Given records.
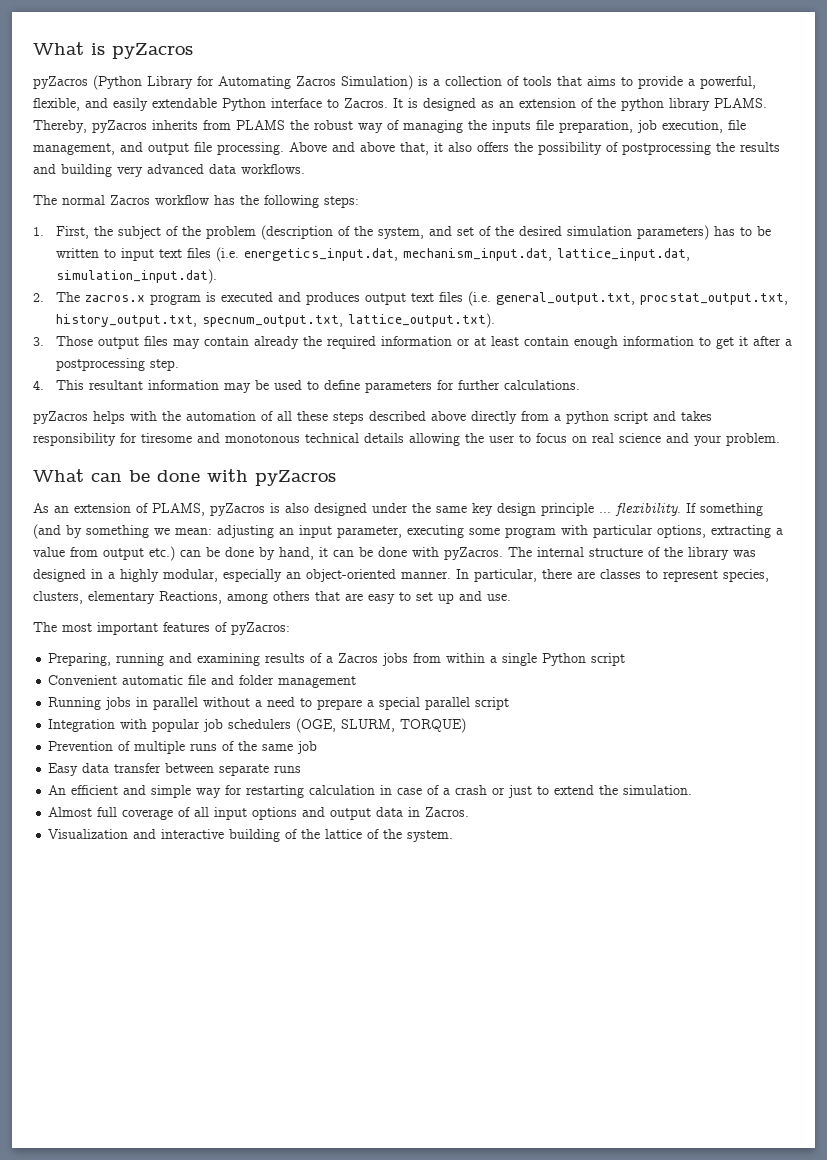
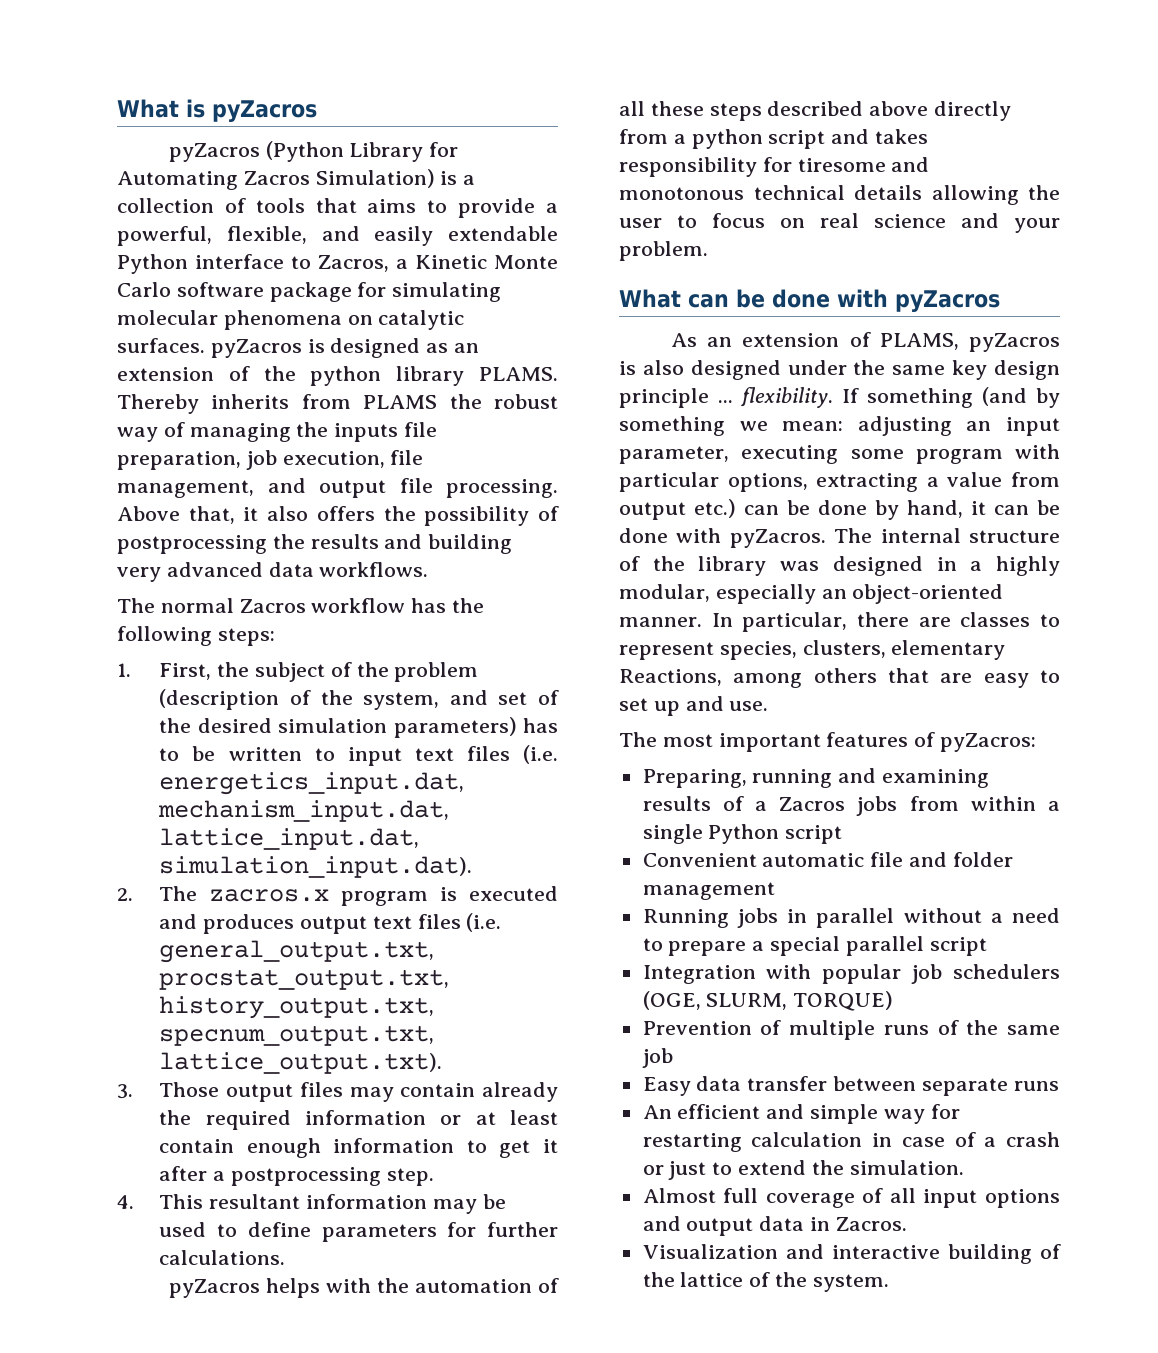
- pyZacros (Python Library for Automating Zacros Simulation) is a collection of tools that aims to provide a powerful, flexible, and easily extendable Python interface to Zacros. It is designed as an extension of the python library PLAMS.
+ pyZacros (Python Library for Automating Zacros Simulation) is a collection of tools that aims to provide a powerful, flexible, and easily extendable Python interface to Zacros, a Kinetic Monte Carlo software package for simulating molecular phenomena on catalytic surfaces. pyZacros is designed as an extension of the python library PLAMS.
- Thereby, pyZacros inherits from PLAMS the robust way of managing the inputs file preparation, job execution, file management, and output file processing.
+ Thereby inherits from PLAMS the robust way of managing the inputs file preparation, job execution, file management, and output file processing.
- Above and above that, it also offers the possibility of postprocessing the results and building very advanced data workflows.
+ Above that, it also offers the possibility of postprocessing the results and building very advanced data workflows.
--
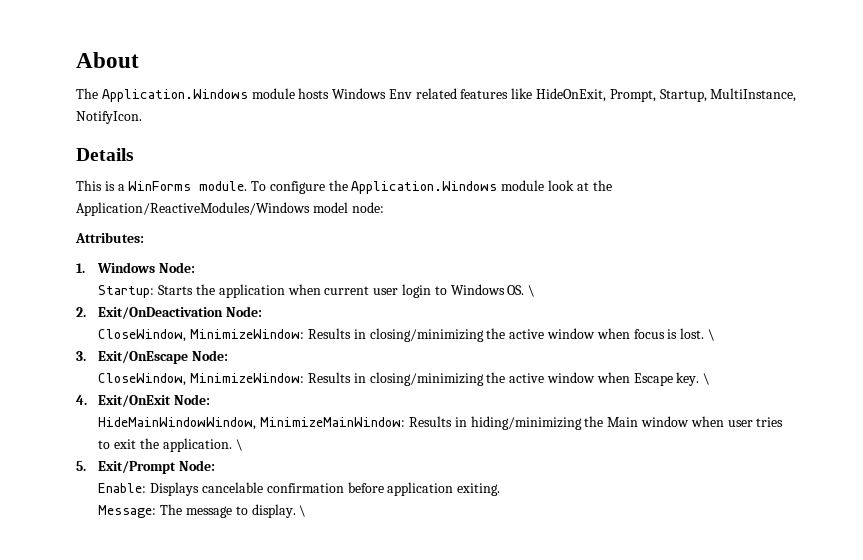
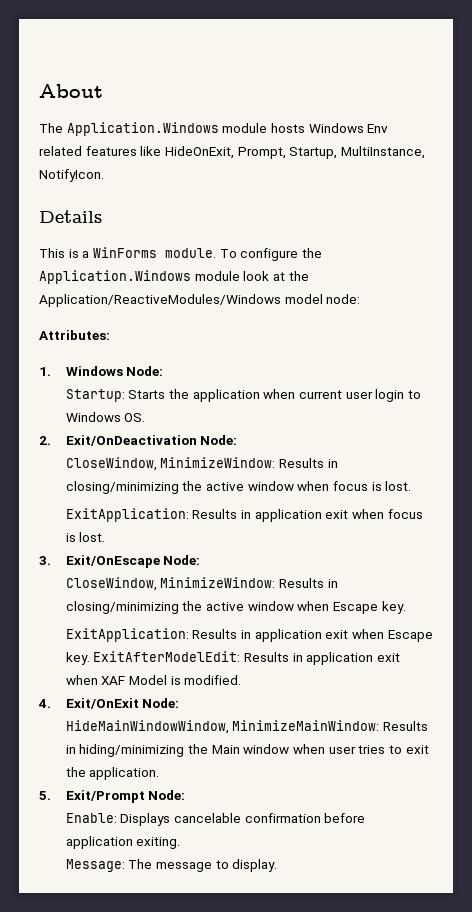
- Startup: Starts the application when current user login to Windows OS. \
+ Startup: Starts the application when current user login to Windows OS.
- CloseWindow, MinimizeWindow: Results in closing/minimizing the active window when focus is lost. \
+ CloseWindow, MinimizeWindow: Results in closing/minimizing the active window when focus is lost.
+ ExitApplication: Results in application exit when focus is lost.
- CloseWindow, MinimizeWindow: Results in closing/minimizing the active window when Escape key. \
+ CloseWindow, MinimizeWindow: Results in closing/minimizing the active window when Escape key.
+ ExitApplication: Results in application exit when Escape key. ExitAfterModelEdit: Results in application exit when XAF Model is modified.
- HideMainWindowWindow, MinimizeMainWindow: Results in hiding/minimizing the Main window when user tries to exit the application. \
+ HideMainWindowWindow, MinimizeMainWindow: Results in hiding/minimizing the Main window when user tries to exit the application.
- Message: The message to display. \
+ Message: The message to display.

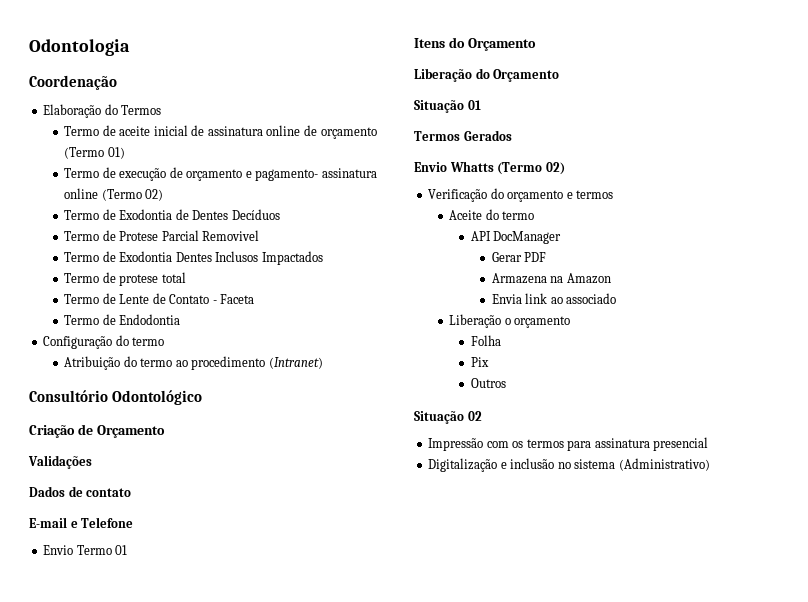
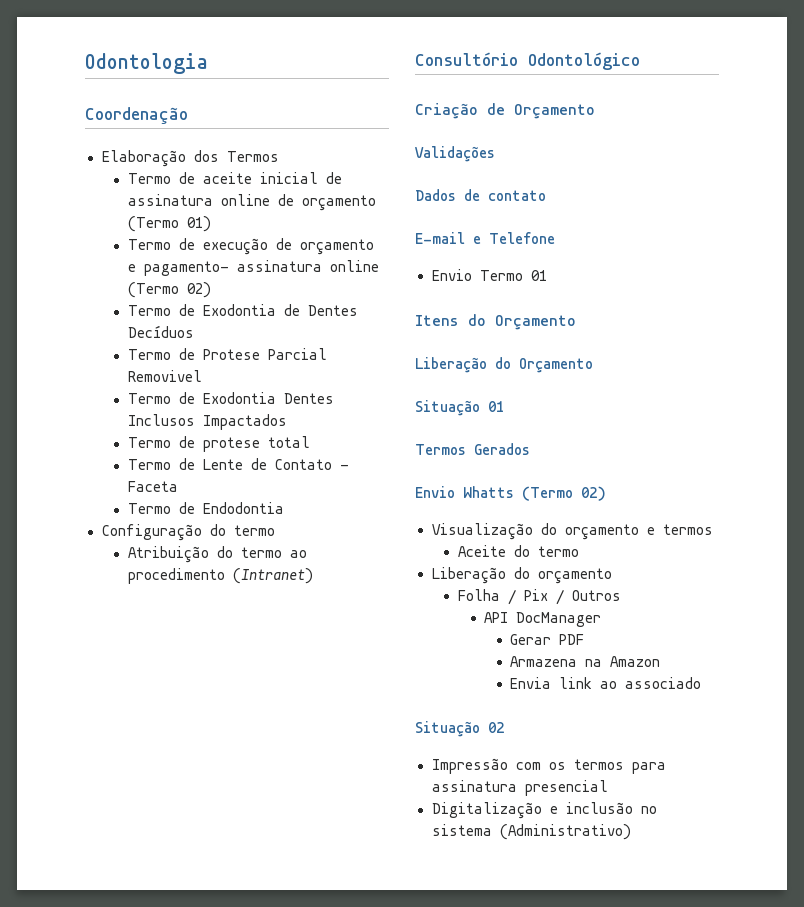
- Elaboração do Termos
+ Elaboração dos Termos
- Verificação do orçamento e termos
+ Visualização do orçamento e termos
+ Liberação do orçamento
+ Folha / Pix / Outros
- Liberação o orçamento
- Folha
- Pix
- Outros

The task.
Repeat exactly the lines above from the one with "focus is lost. \" up to and including the one with "Escape key. \". No other line belongs in the reply.

Expected answer.
- CloseWindow, MinimizeWindow: Results in closing/minimizing the active window when focus is lost. \
+ CloseWindow, MinimizeWindow: Results in closing/minimizing the active window when focus is lost.
+ ExitApplication: Results in application exit when focus is lost.
- CloseWindow, MinimizeWindow: Results in closing/minimizing the active window when Escape key. \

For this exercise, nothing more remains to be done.